*Prompt*:
Would it be possible to write out each entry below exactly, without the pictures?

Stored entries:
((

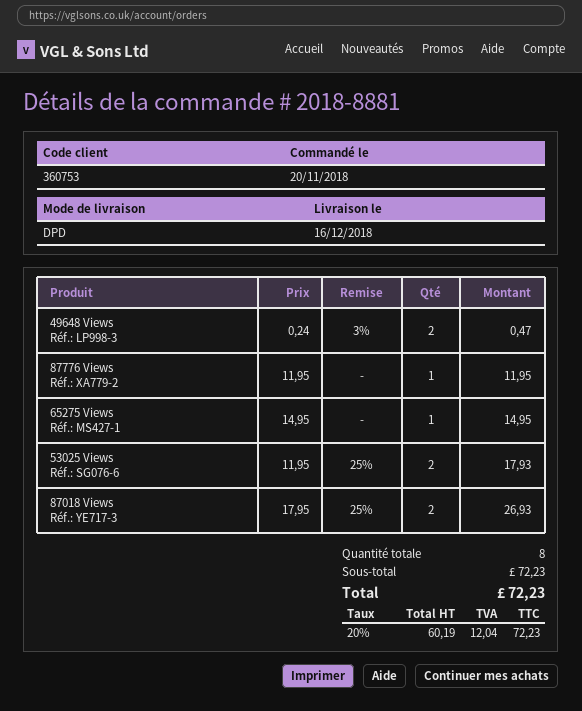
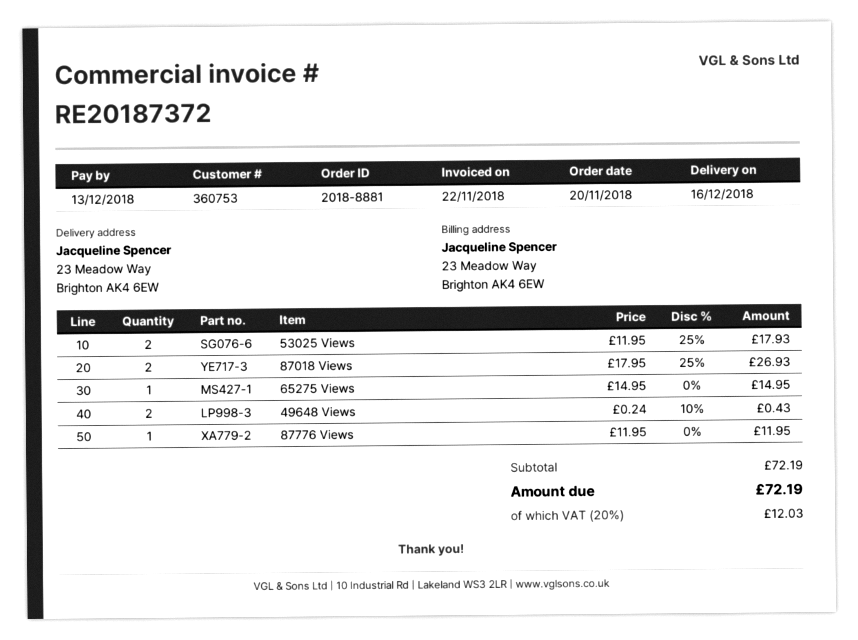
49648 Views: 2 x 0.24 - 3% = 0.47 -> 2 x 0.24 - 10% = 0.43
subtotal: 72.23 -> 72.19
tax: 20% = 12.04 -> 20% = 12.03
total: 72.23 -> 72.19

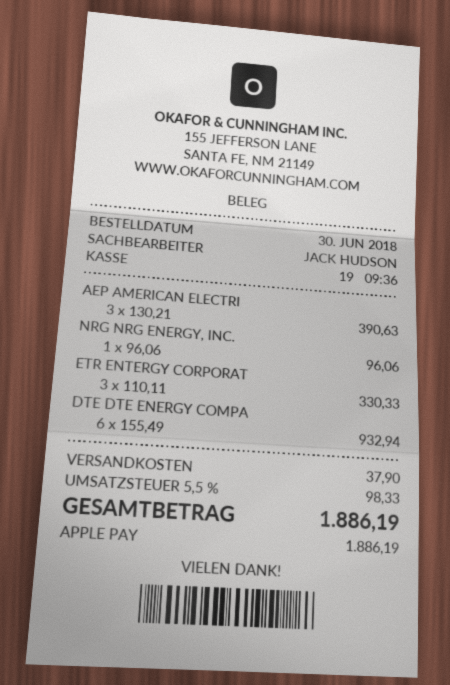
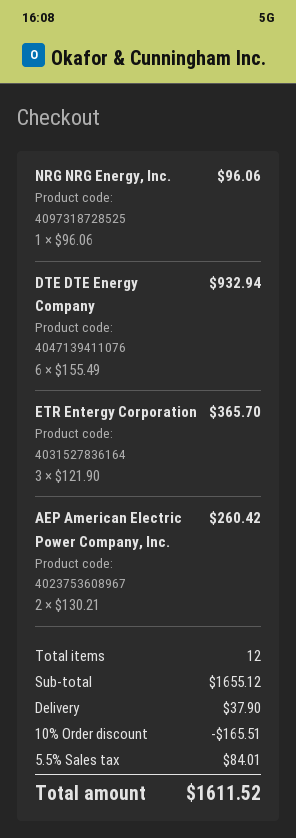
AEP AMERICAN ELECTRI: 3 x 130.21 = 390.63 -> 2 x 130.21 = 260.42
ETR ENTERGY CORPORAT: 3 x 110.11 = 330.33 -> 3 x 121.90 = 365.70
discount: none -> 10% = 165.51
tax: 5.5% = 98.33 -> 5.5% = 84.01
total: 1886.19 -> 1611.52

))

*Result for this exercise*:
49648 Views: 2 x 0.24 - 3% = 0.47 -> 2 x 0.24 - 10% = 0.43
subtotal: 72.23 -> 72.19
tax: 20% = 12.04 -> 20% = 12.03
total: 72.23 -> 72.19

AEP AMERICAN ELECTRI: 3 x 130.21 = 390.63 -> 2 x 130.21 = 260.42
ETR ENTERGY CORPORAT: 3 x 110.11 = 330.33 -> 3 x 121.90 = 365.70
discount: none -> 10% = 165.51
tax: 5.5% = 98.33 -> 5.5% = 84.01
total: 1886.19 -> 1611.52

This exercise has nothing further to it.